Given data:
·····
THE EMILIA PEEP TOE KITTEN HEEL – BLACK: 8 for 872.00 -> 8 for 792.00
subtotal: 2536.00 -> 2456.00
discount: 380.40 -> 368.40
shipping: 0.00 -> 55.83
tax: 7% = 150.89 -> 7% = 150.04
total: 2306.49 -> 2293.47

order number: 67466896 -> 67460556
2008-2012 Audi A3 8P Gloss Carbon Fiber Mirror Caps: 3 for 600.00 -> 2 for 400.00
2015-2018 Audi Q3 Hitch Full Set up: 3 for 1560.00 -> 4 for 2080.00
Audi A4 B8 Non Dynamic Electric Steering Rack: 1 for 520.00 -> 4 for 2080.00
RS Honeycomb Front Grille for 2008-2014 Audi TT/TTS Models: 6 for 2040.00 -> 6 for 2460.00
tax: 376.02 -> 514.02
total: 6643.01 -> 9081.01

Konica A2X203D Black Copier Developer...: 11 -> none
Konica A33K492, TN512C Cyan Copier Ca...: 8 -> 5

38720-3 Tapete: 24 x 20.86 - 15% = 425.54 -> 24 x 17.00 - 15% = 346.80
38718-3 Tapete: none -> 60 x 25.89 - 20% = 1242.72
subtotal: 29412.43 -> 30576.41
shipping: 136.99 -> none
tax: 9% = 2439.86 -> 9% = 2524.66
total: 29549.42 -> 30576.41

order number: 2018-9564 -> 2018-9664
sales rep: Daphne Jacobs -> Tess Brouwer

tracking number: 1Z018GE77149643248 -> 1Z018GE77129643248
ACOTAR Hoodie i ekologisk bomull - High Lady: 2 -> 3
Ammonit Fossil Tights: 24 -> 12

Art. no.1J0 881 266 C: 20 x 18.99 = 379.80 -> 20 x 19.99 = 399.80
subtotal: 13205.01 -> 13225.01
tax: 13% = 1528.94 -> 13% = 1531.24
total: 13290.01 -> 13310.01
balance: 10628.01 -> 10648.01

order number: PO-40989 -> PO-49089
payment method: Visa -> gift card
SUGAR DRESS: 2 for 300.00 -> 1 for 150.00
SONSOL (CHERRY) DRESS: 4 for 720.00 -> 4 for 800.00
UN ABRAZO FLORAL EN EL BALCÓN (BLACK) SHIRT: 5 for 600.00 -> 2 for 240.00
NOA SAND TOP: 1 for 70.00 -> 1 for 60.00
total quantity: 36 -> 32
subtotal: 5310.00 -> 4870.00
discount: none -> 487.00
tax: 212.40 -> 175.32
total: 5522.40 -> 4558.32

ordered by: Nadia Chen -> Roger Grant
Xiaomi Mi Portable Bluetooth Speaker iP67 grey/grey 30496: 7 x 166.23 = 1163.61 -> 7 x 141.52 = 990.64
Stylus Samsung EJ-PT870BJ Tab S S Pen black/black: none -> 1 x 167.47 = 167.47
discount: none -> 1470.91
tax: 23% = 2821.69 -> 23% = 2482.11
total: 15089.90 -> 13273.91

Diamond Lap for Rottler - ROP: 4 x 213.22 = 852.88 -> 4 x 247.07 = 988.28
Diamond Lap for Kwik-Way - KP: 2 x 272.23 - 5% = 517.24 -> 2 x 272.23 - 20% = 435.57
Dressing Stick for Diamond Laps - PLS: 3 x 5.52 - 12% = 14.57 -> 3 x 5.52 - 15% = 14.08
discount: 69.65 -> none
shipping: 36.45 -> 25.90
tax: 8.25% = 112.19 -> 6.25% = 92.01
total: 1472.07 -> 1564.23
·····
Aim of the task:
Show every line in the records above that contains the word "Konica".

Answer box:
Konica A2X203D Black Copier Developer...: 11 -> none
Konica A33K492, TN512C Cyan Copier Ca...: 8 -> 5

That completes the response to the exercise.